BY MICHELLE MILLHOLLON
Capitol news bureau from Louisiana
April 16, 2013
Many cell phone users would pay a few cents more a month under legislation that cleared a House committee Wednesday.
House Bill 238 by state Rep. Patrick Williams would add long distance, pager and wireless lines to the list of telecommunications lines taxed to generate money for the deaf, hard of hearing and speech impaired.
The Louisiana House Ways and Means Committee agreed, without objection, to advance the legislation. HB238 now goes to the full House for consideration.
A sign language expert translated the testimony and communicated the outcome to hearing-impaired audience members.
Under the legislation, 2 cents would be added to the monthly bill for a wireless line or pager.
Williams, D-Shreveport, said the addition is needed because people are dropping their landlines and switching to wireless phones.
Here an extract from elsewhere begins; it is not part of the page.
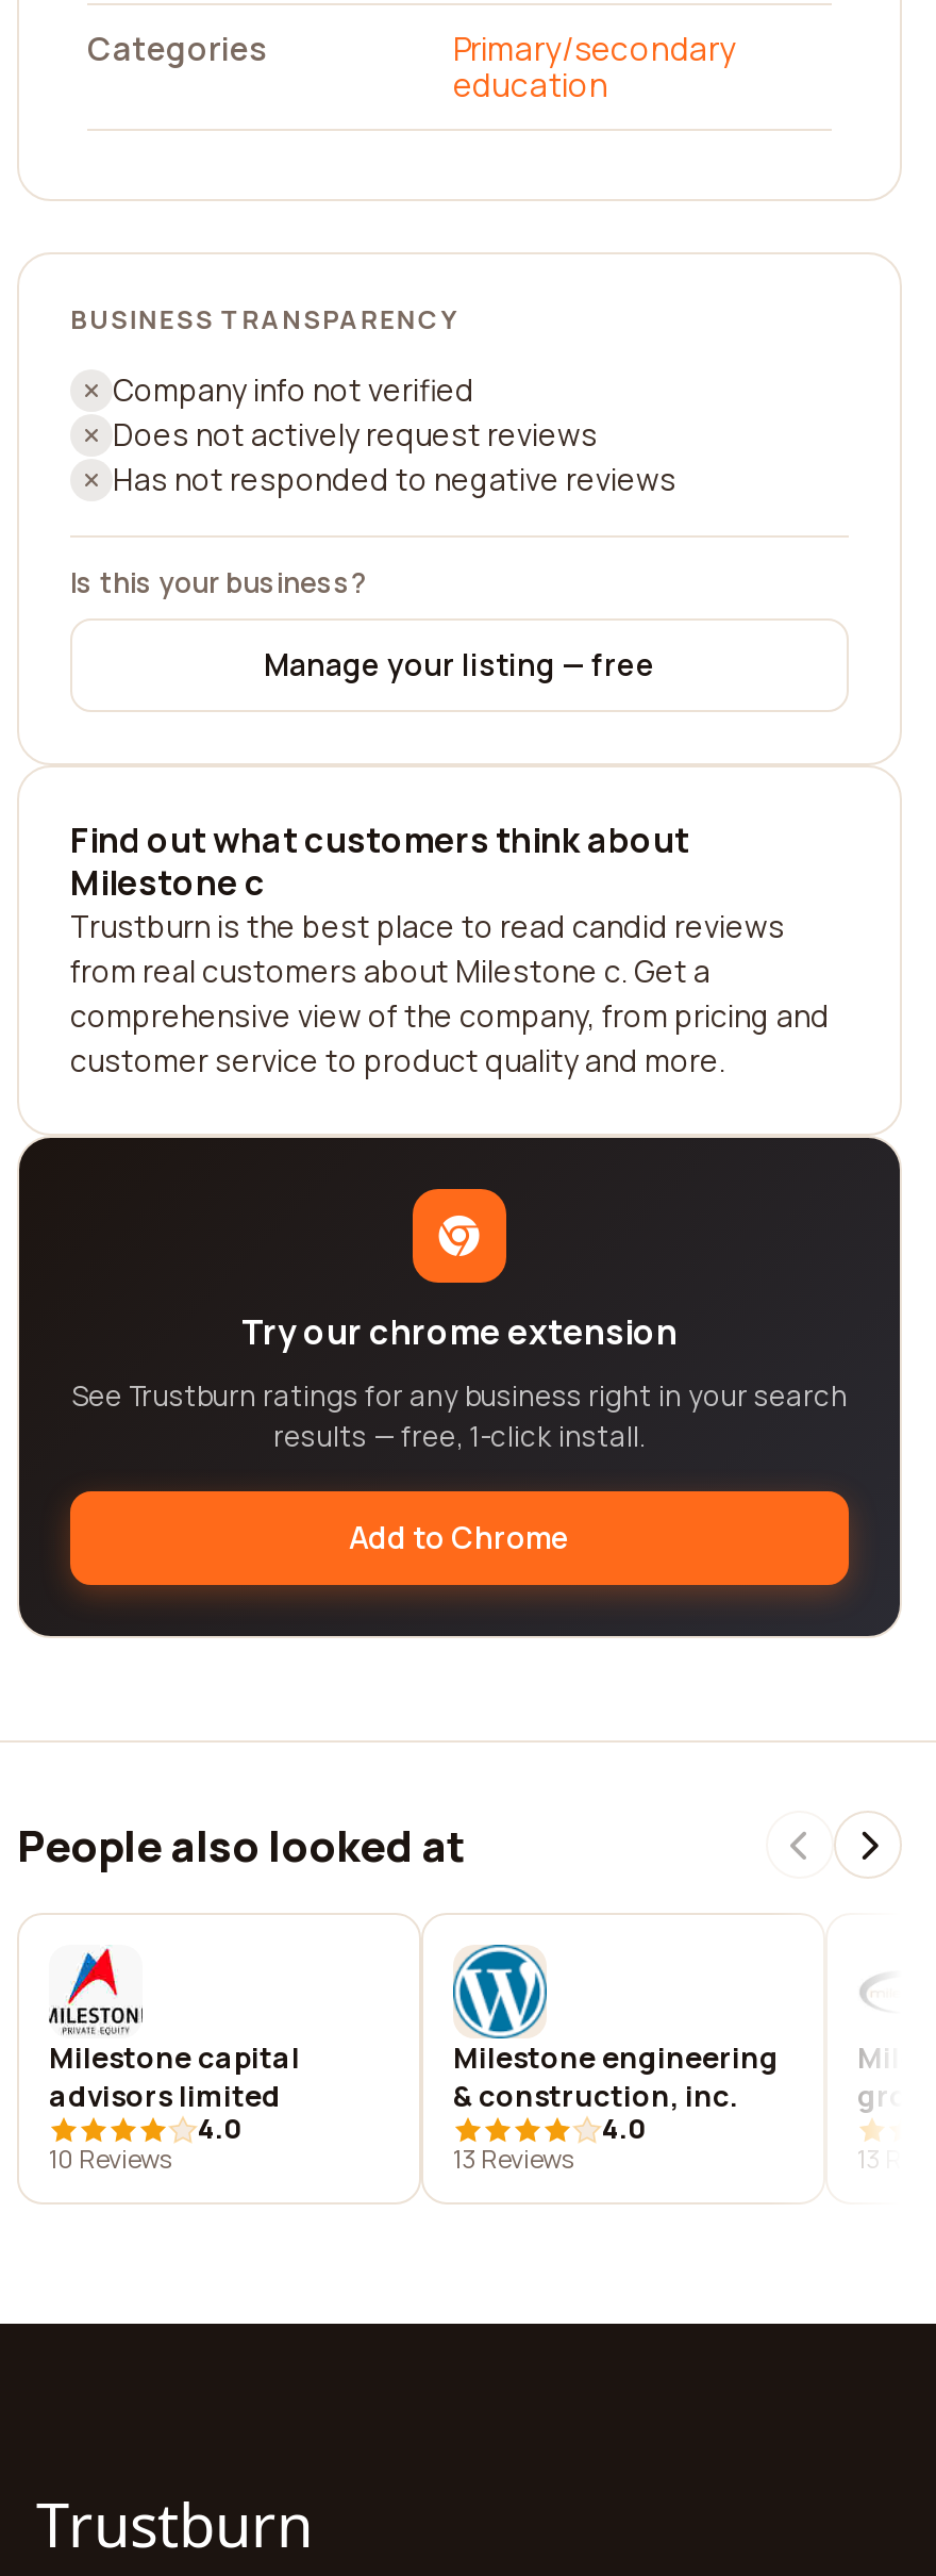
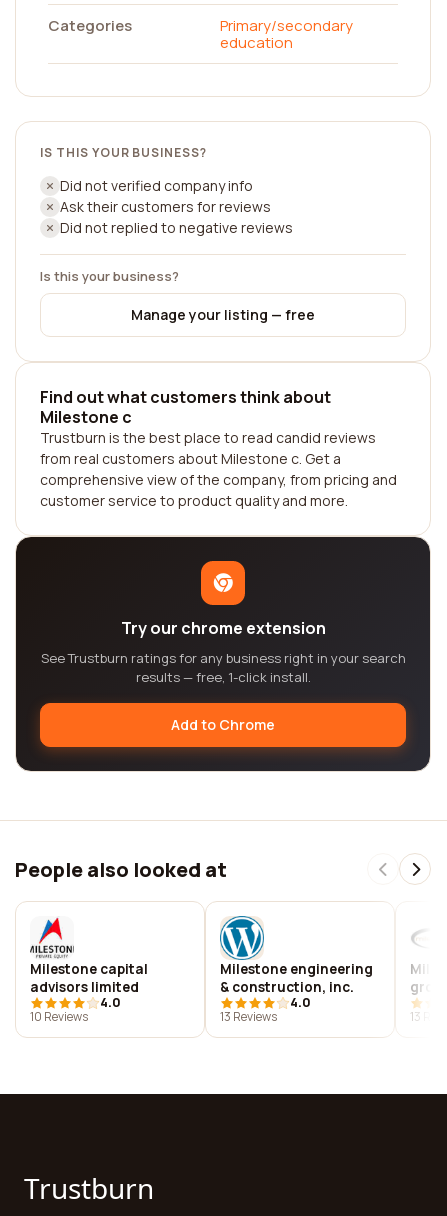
[70,301,458,337] BUSINESS TRANSPARENCY -> [40,144,207,161] IS THIS YOUR BUSINESS?
[113,369,676,499] Company info not verified | Does not actively request reviews | Has not responded to negative reviews -> [60,176,293,237] Did not verified company info | Ask their customers for reviews | Did not replied to negative reviews

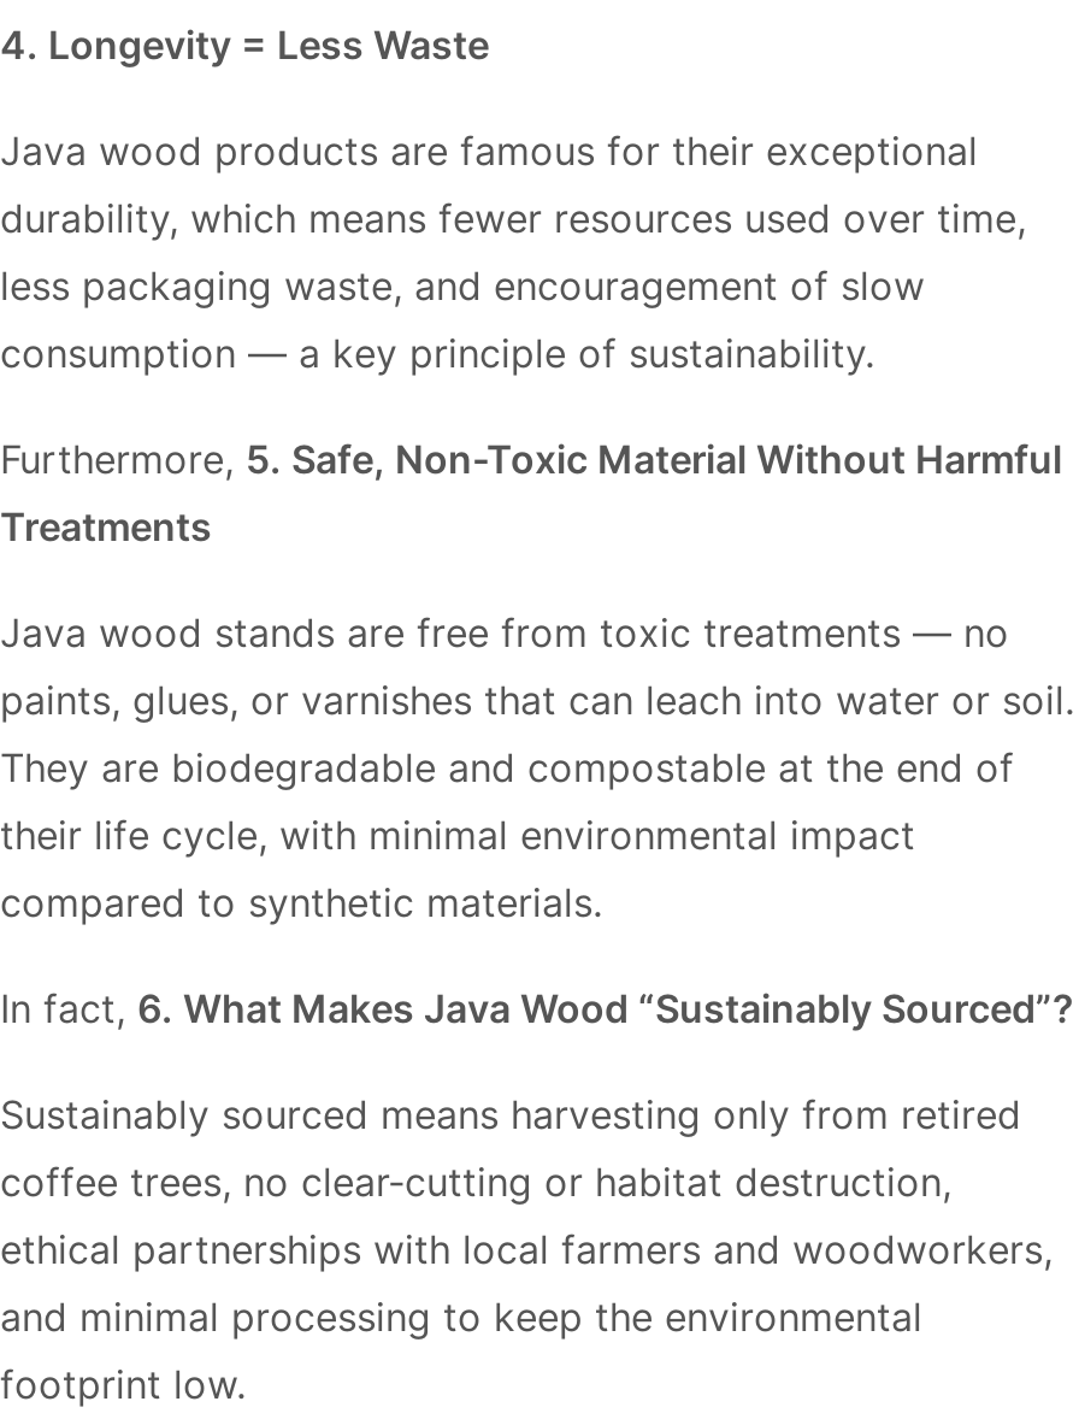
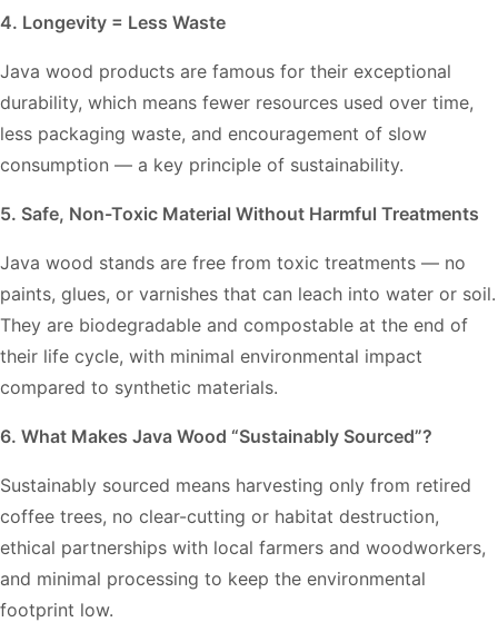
[0,435,1062,551] Furthermore, 5. Safe, Non-Toxic Material Without Harmful | Treatments -> [0,203,479,225] 5. Safe, Non-Toxic Material Without Harmful Treatments
[0,984,1074,1033] In fact, 6. What Makes Java Wood “Sustainably Sourced”? -> [0,425,432,447] 6. What Makes Java Wood “Sustainably Sourced”?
The money generated would be used to pay for accessibility and technology for the deaf, hard of hearing and speech impaired.
Maria Delahoussaye Annis, of Branch, said she needs special equipment to alert her to something dangerous such as a fire in her home or something mundane such as a visitor on her doorstep.
Annis, who is blind and deaf, relied on interpreter Clinton Laberge to vocalize the words she signed with her hands and fingers.
“We want to live a completely independent life,” Annis signed. “It’s kind of a dark world we live in, so to speak.”
Brandi Berkeley with the Louisiana Commission for the Deaf said Louisiana residents currently pay a nickel per month on their landlines.
She said the money that generates no longer is sufficient to provide for the needs of the deaf.
Berkeley, who has a deaf child, said Louisiana has the highest number of deaf and blind people in the nation because of Acadian descendants with Usher syndrome.
In Louisiana, descendants of the French-Canadians who migrated here are prone to a type of the syndrome that results in babies being born deaf and gradually losing their vision. They often struggle with their balance and motor skills.
“I’m passionate about these services and request your utmost consideration,” Berkeley told the committee.
Currently, consumers pay an extra 5 cents a month for residential and business local lines, generating $900,000 a year for the deaf, hard of hearing and speech impaired.
The Legislative Fiscal Office said expanding the tax to wireless and other lines would generate an additional $1 million a year.
The five cent tax on local land lines would drop to two cents.
An additional 6.5 million lines also would pay the tax. Prepaid phones and wireless devices used only for data, such as reading tablets, would not be taxed.
After Annis testified, committee Chairman Joel Robideaux said he hoped legislators would remember the words she conveyed.
“If there is a small fiscal cost, it is just that — a small fiscal cost,” Robideaux, R-Lafayette, said.